## DATA EXTRACTS
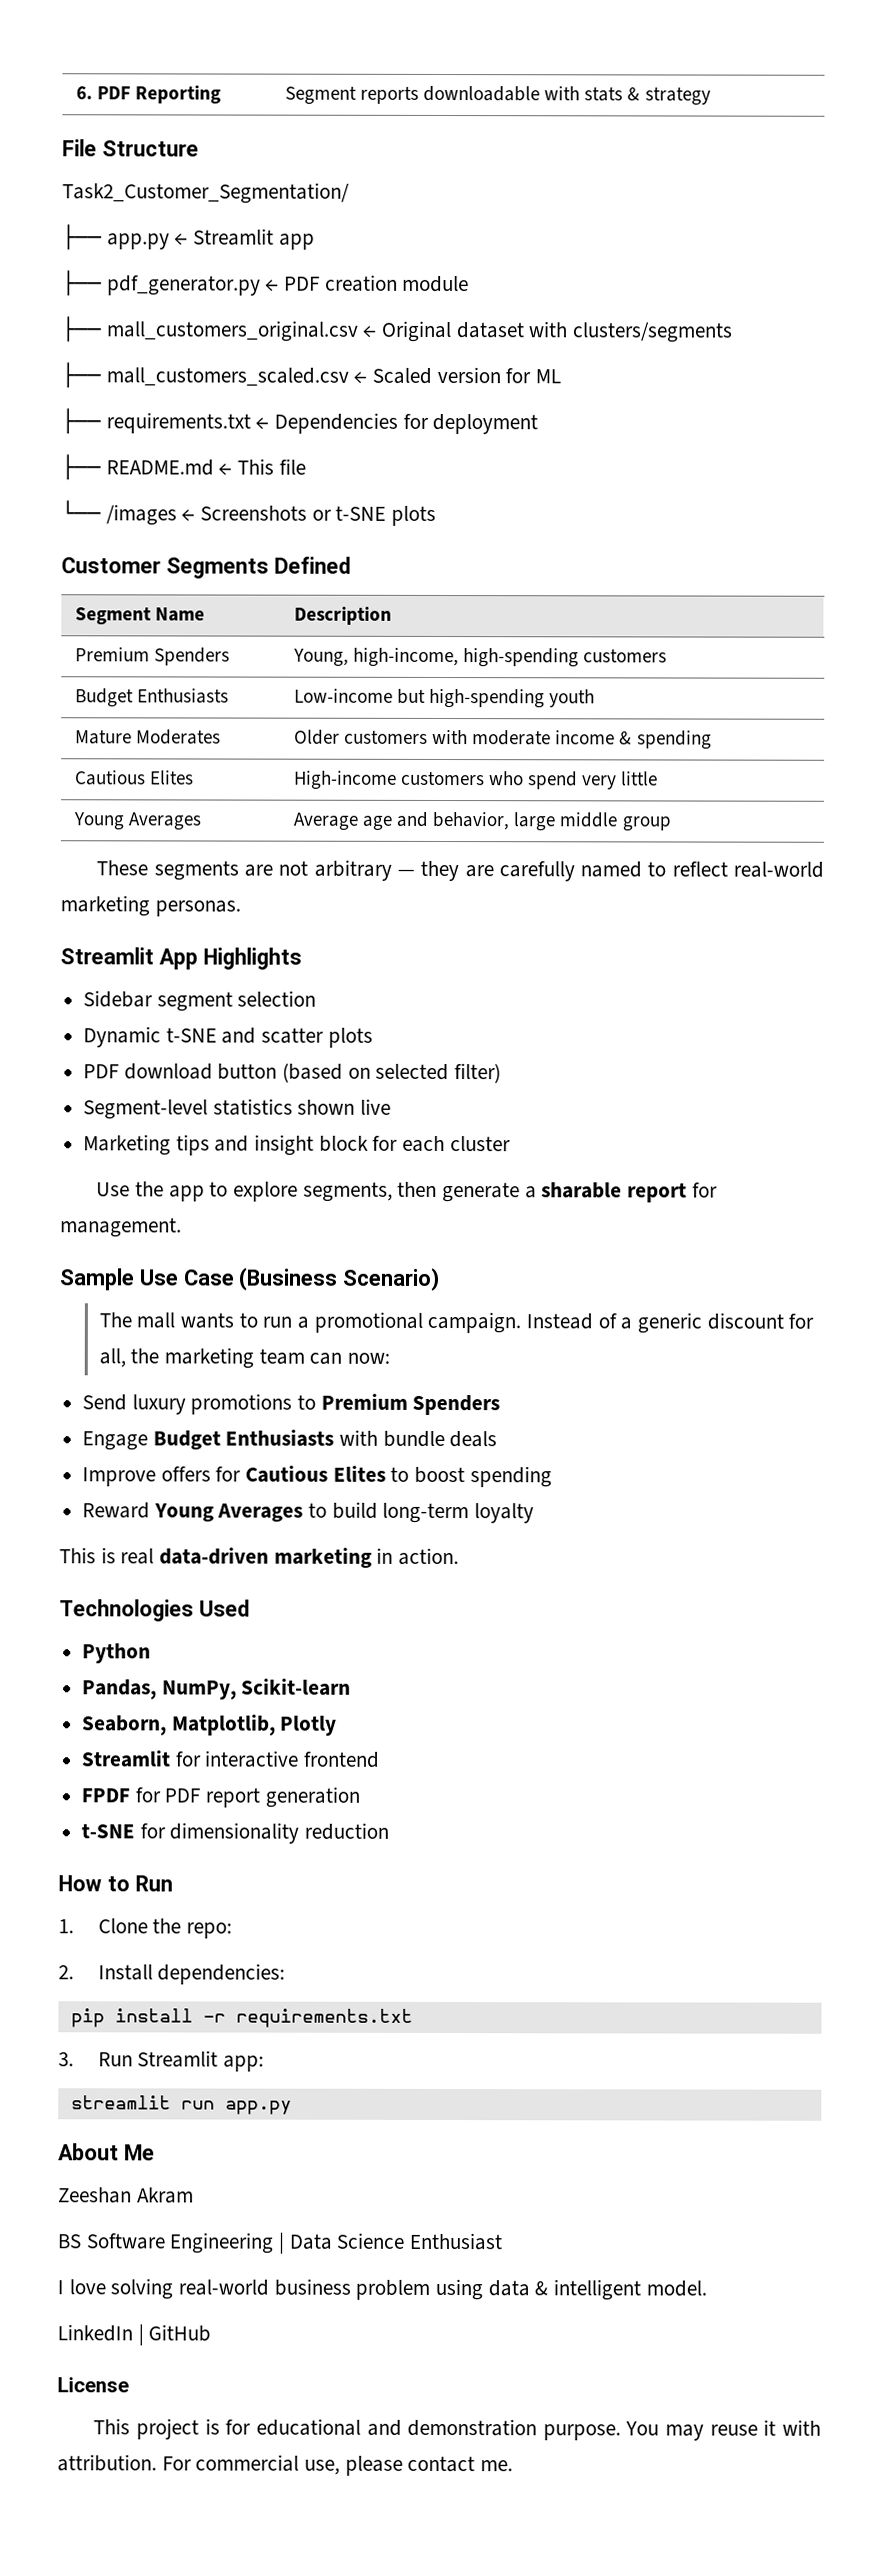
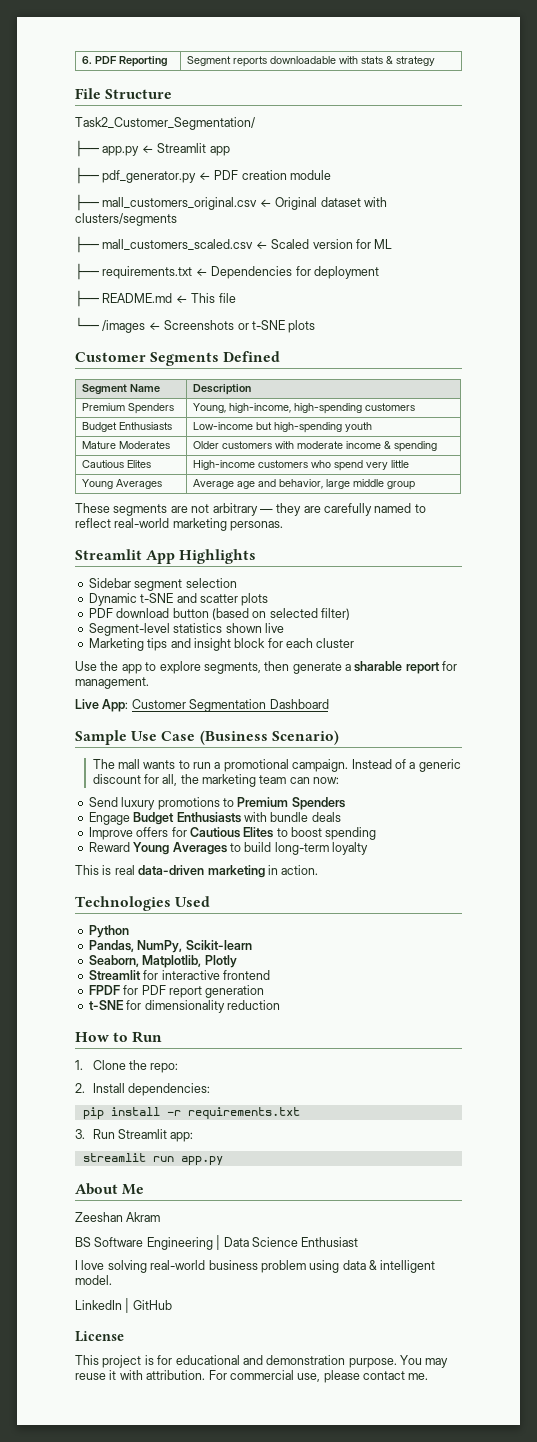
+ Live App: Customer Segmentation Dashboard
--
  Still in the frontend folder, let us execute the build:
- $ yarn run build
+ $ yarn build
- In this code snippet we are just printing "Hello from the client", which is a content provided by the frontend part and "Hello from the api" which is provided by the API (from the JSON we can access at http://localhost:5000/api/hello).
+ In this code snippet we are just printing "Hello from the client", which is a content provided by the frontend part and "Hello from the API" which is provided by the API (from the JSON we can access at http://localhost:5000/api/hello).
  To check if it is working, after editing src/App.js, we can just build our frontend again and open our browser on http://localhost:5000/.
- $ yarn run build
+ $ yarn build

## TASK STATEMENT
Across all of the records above, how many lines include the string "Hello"? Answer with one number only.

## SOLVED EXERCISE
2